(Modification records)
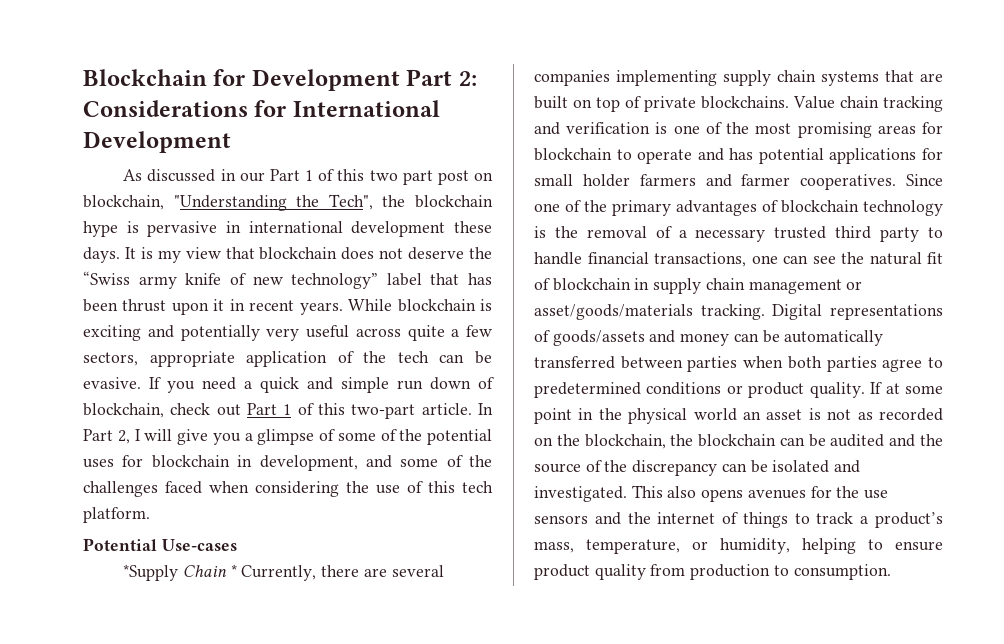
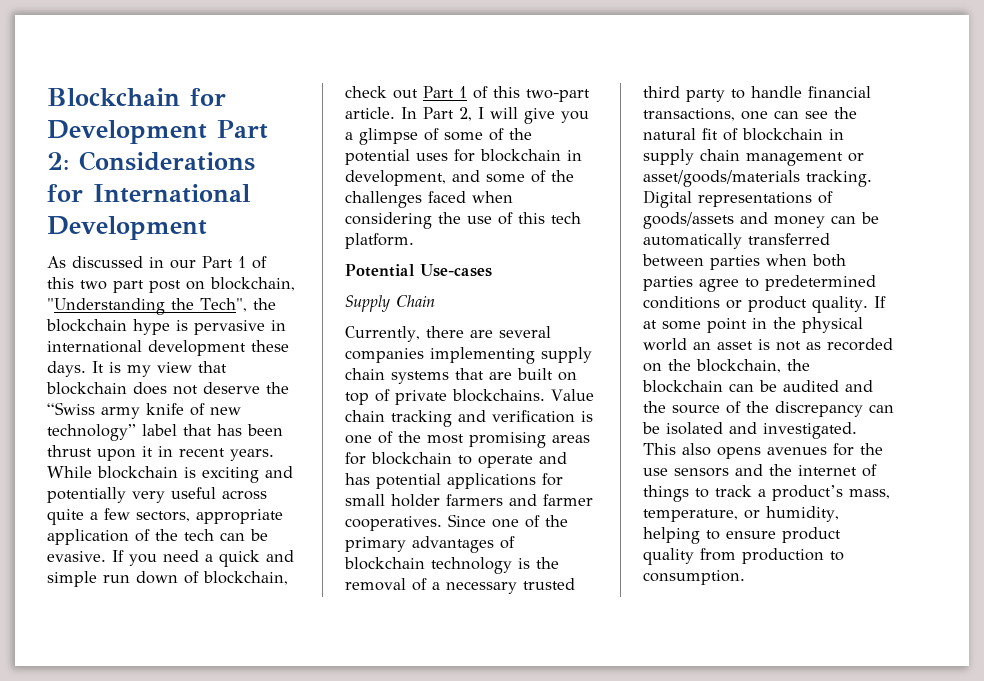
[123,564,179,581] *Supply -> [345,295,390,312] Supply
[230,564,237,577] * -> (435, 301) //

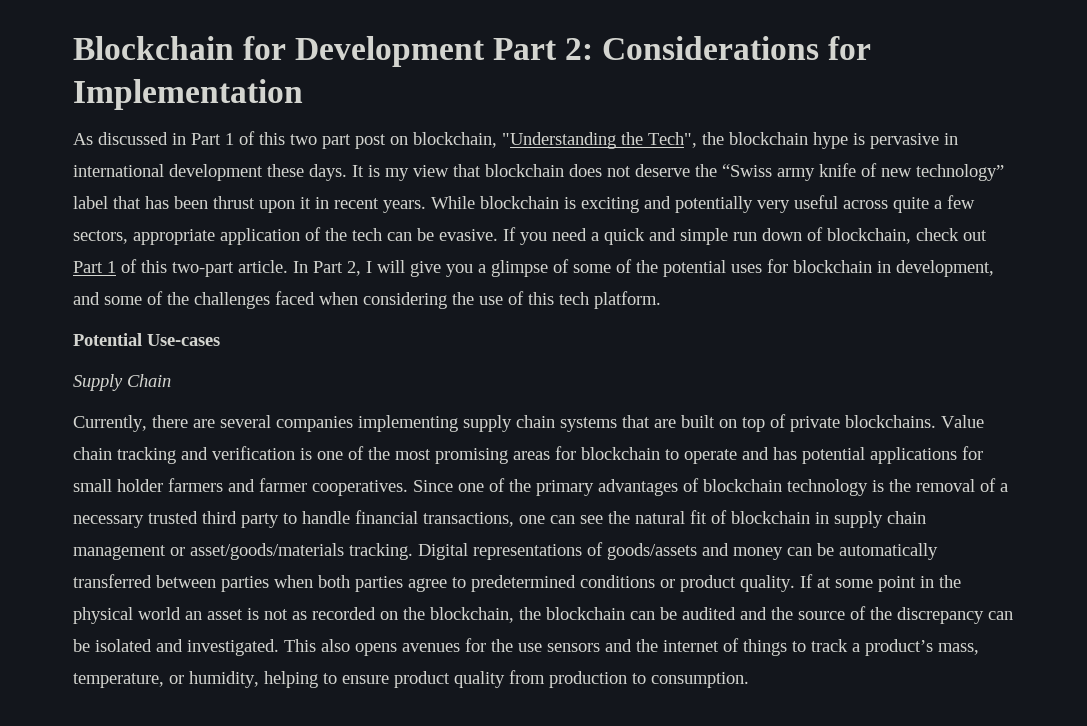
[93,184,250,203] [47,216,207,240] International Development -> [73,79,303,110] Implementation
[170,260,196,269] our -> (186, 139) none

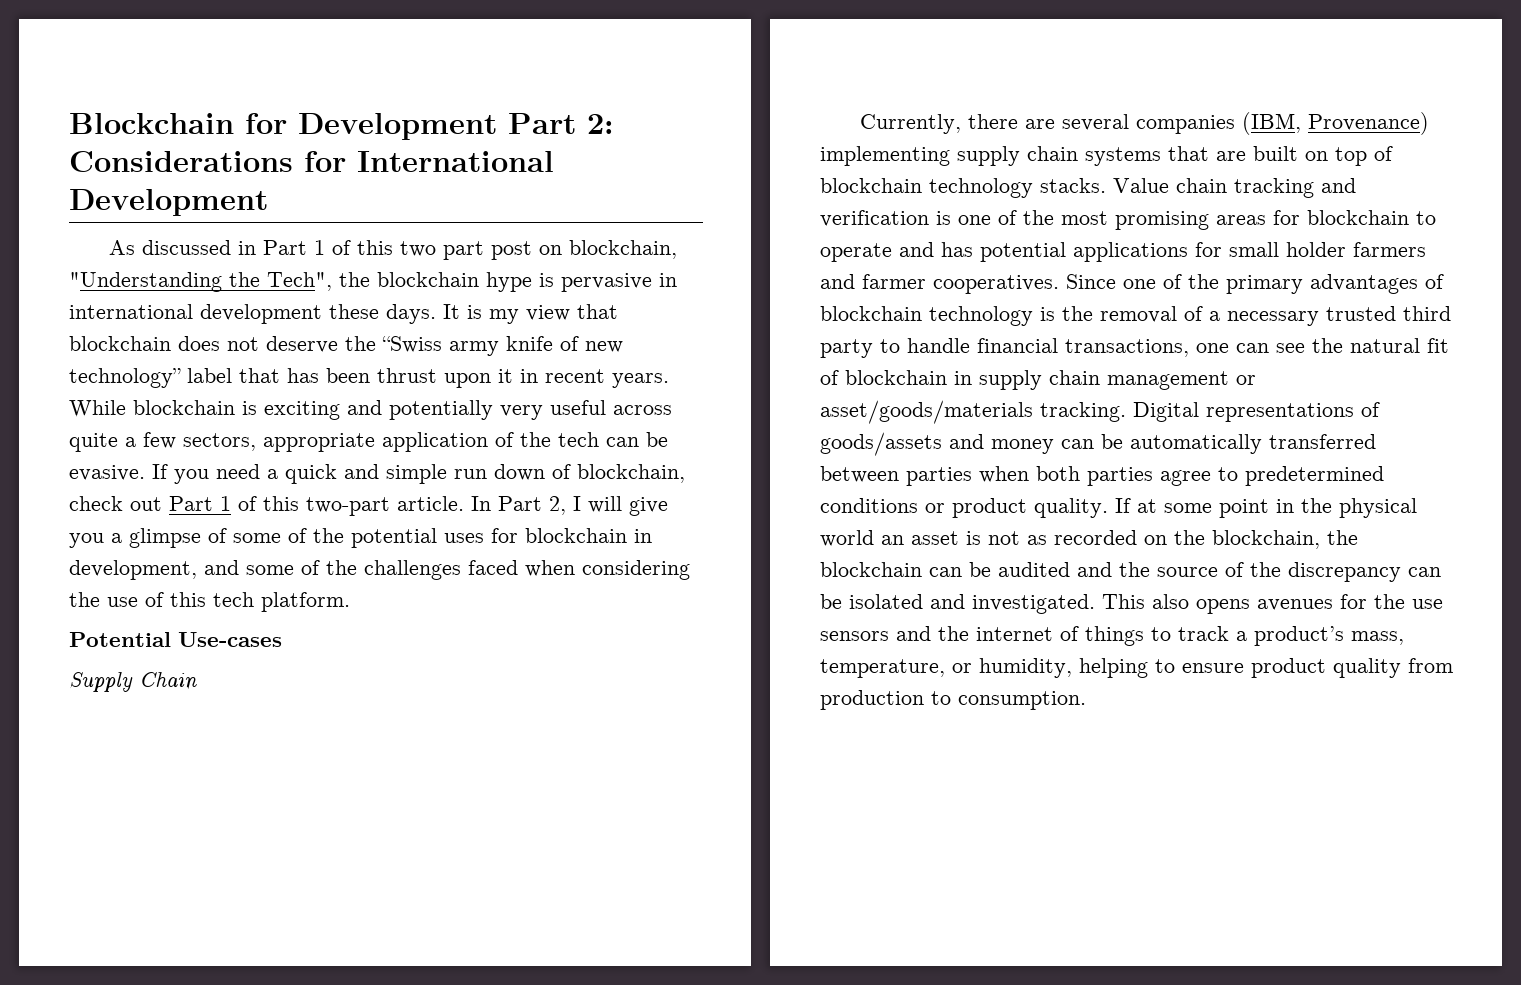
[73,79,303,110] Implementation -> [357,151,554,172] [69,189,268,216] International Development
(353, 424) none -> [1242,112,1430,135] (IBM, Provenance)
[790,415,936,432] private blockchains. -> [820,178,1106,198] blockchain technology stacks.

• **Exercise goal**
With the images left out, output all the entries above exactly.

• **Worked solution**
[123,564,179,581] *Supply -> [345,295,390,312] Supply
[230,564,237,577] * -> (435, 301) //

[93,184,250,203] [47,216,207,240] International Development -> [73,79,303,110] Implementation
[170,260,196,269] our -> (186, 139) none

[73,79,303,110] Implementation -> [357,151,554,172] [69,189,268,216] International Development
(353, 424) none -> [1242,112,1430,135] (IBM, Provenance)
[790,415,936,432] private blockchains. -> [820,178,1106,198] blockchain technology stacks.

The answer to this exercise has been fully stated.